We can expect Chairman Powell to mention the expected discussion of their taper plans in his prepared comments at the press conference. And he will certainly be answering a lot of questions about it given the surge in inflation readings. Influencing market rates in the opposite direction, and creating the fears of the recovery being derailed that explains why rates have been falling again, we can also expect him to also be asked about the delta variant of COVID-19.
What’s Next?
The Fed has the tricky task of managing transparent guidance, while avoiding the kind of “taper tantrum” that happened in 2013. The Fed is trying to avoid a similar over-reaction this time around.
The issues the Fed has to weigh as it makes its decisions are:
- The level of excess liquidity its’ extraordinary measures are still providing,
- When and how to taper those,
- Inflation accelerating past its 2% goal and how that inflation is looking less transitory in nature,
- Unemployment, underutilization, and all the other unique employment trends that are happening,
- The winding down of Federal Relief payments,
- The increase and potential increase of other federal spending plans,
- And the impact of the delta variant of COVID-19.
What Do Borrowers Do Now?
Mortgage rates are still close to historic lows.

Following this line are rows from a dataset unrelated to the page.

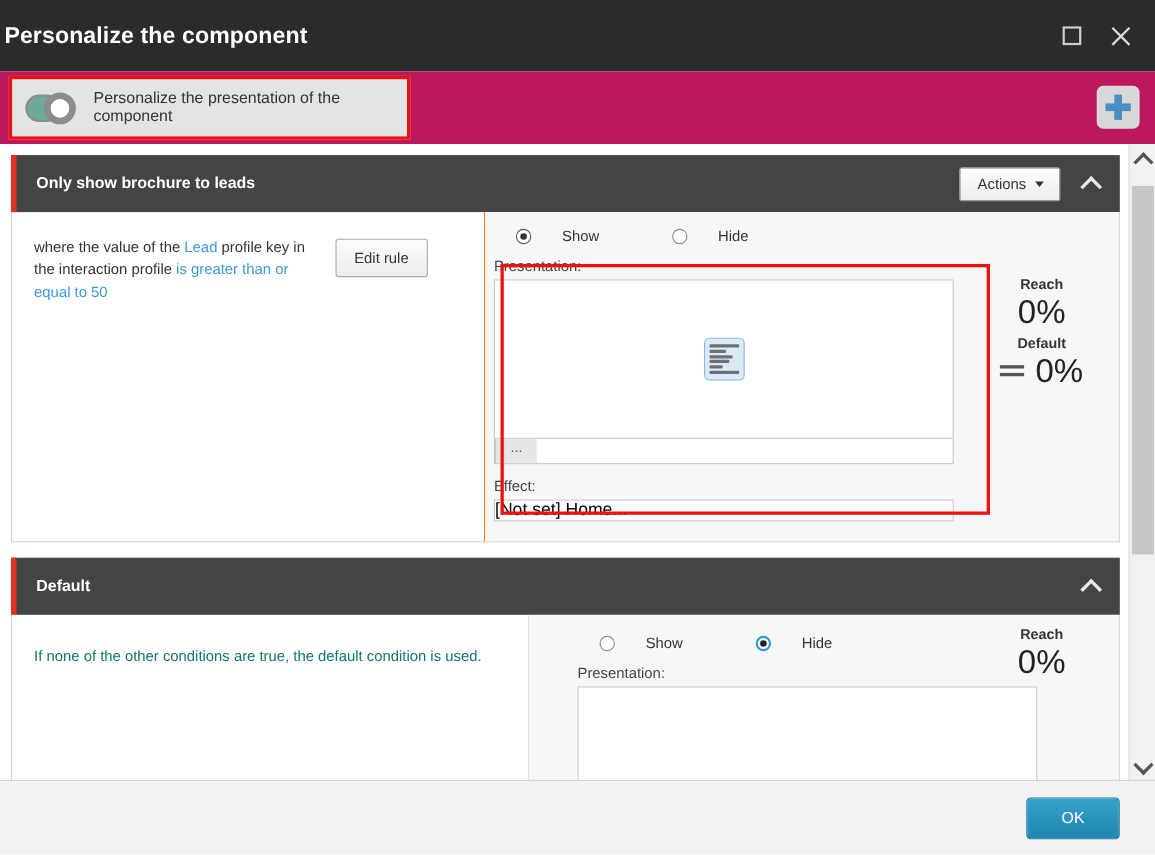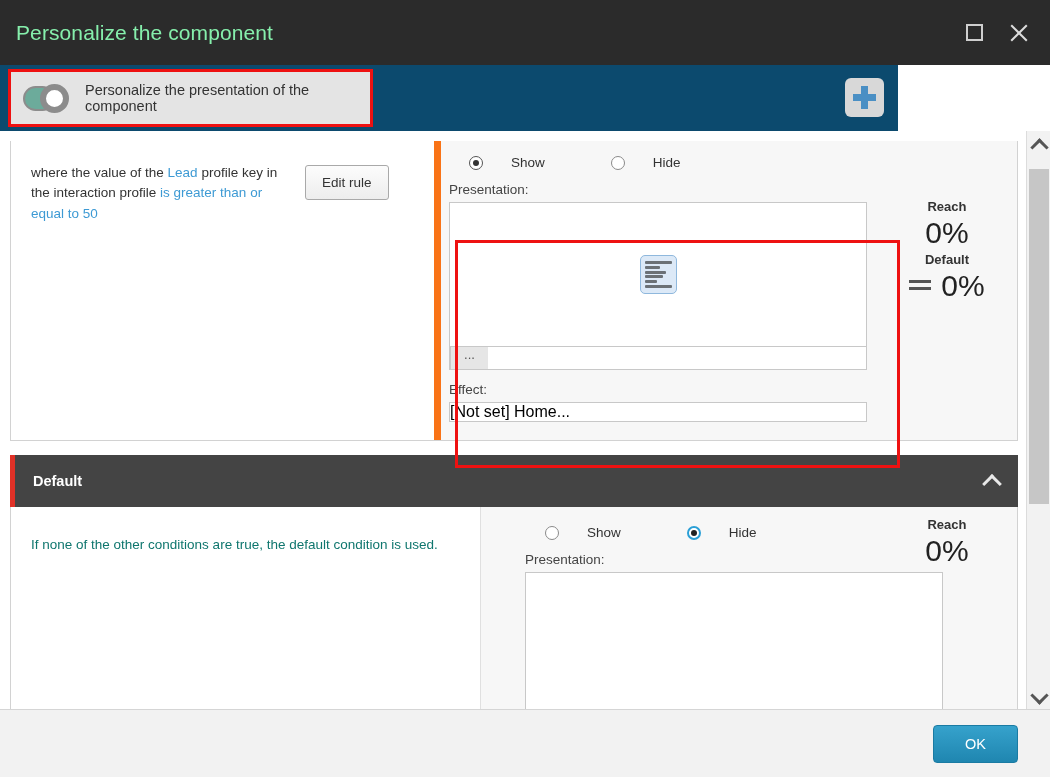--- a/index.html
+++ b/index.html
@@ -18,8 +18,8 @@
     display: flex; align-items: center;
   }
   .titlebar .title {
-    color: #86efac; font-size: 21px; font-weight: 400;
-    margin-left: 16px; letter-spacing: .1px;
+    color: #ffffff; font-size: 21px; font-weight: 700;
+    margin-left: 4px; letter-spacing: .1px;
   }
   .win-btns { margin-left: auto; display: flex; align-items: center; height: 100%; }
   .win-btn {

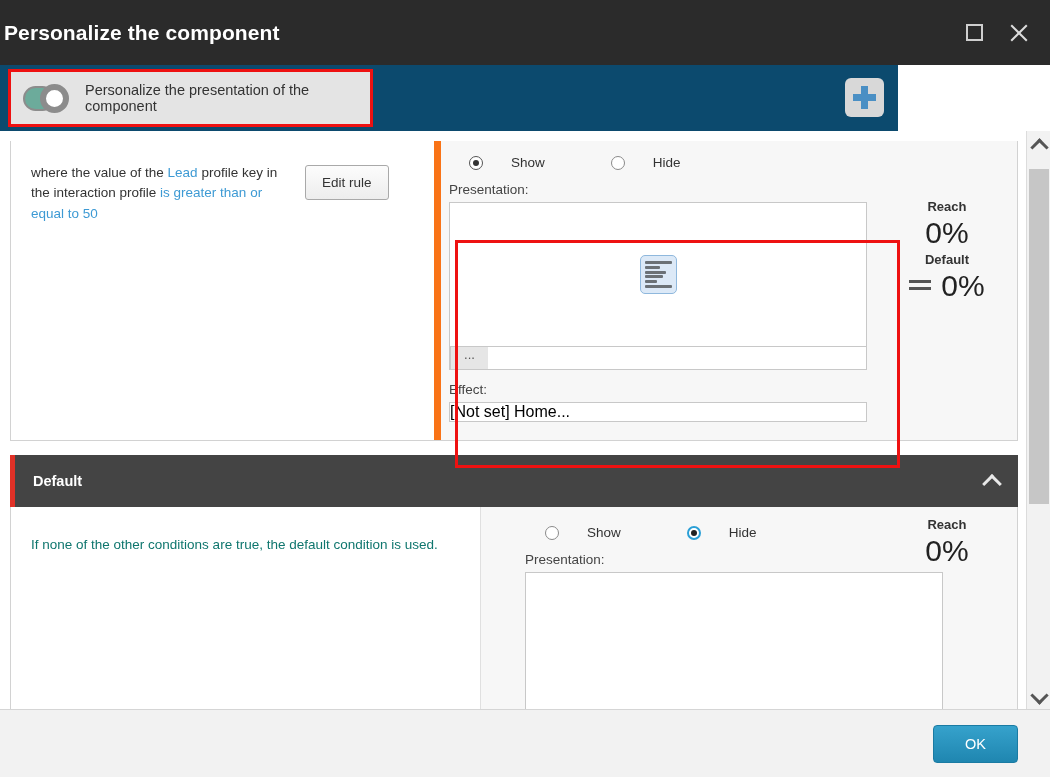--- a/index.html
+++ b/index.html
@@ -38,8 +38,8 @@
 
   
   .toolbar {
-    position: absolute; left: 0; top: 65px; width: 898px; height: 66px;
-    background: #0c4a6e;
+    position: absolute; left: 0; top: 65px; width: 1050px; height: 66px;
+    background: #be185d;
   }
   .toggle-box {
     position: absolute; left: 8px; top: 4px; width: 365px; height: 58px;

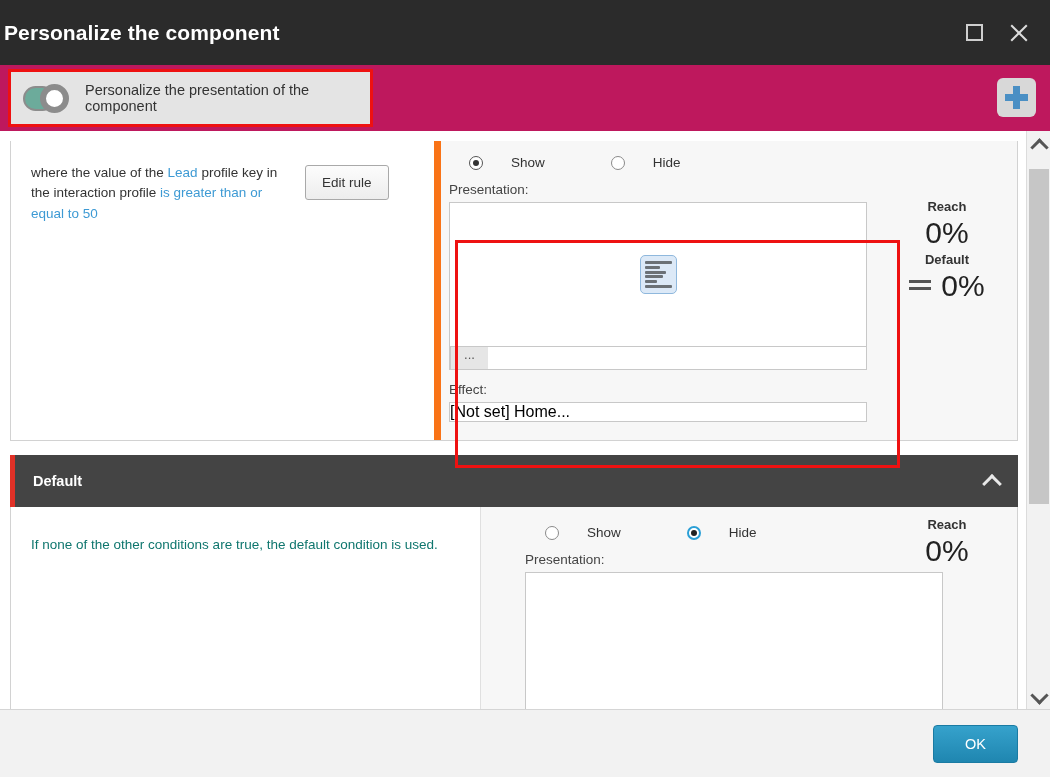--- a/index.html
+++ b/index.html
@@ -280,6 +280,14 @@
     <div class="scroll-inner">
 
       <div class="card">
+        <div class="card-head">
+          <div class="card-title">Only show brochure to leads</div>
+          <div class="actions-btn">
+            <span>Actions</span>
+            <span class="caret-down"></span>
+          </div>
+          <div class="chev"></div>
+        </div>
 
         <div class="card-body">
           <div class="body-left">

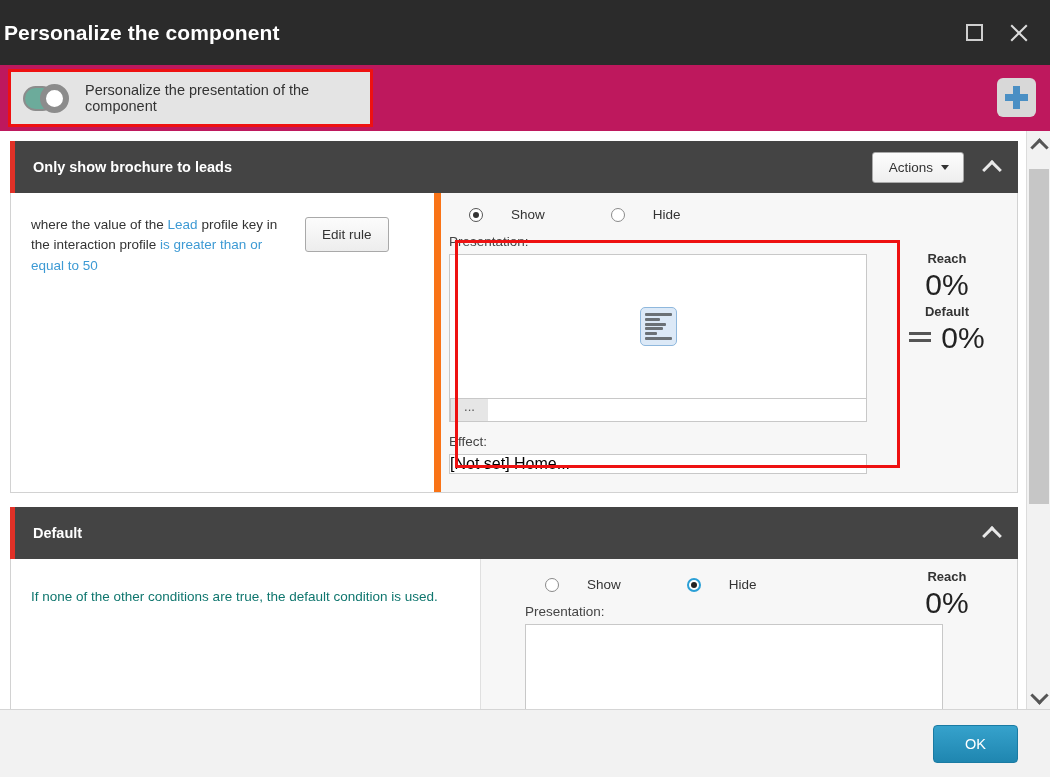--- a/index.html
+++ b/index.html
@@ -114,7 +114,7 @@
   .body-left {
     width: 430px; padding: 22px 20px 22px 20px;
     display: flex; align-items: flex-start; gap: 14px;
-    border-right: 7px solid #f97316;
+    border-right: 1px solid #f97316;
     min-height: 170px;
   }
   .rule-text { font-size: 13.5px; color: #333333; line-height: 1.5; width: 260px; }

It is prudent to rate lock a mortgage loan as soon as possible and avoid the increasing chances of higher rates in the intermediate term.
Borrowers who want to finance the purchase of a home or homeowners who want to refinance their existing mortgage loan should appreciate that current mortgage rates are more volatile because of the higher uncertainties in the bond markets. This is creating a greater risk that rates may resume an upward trend.
Whether or not interest rates end up lower at some point, in the timespan a rate lock decision is required of a borrower, borrowers should understand those factors and rate lock at the earliest possible moment.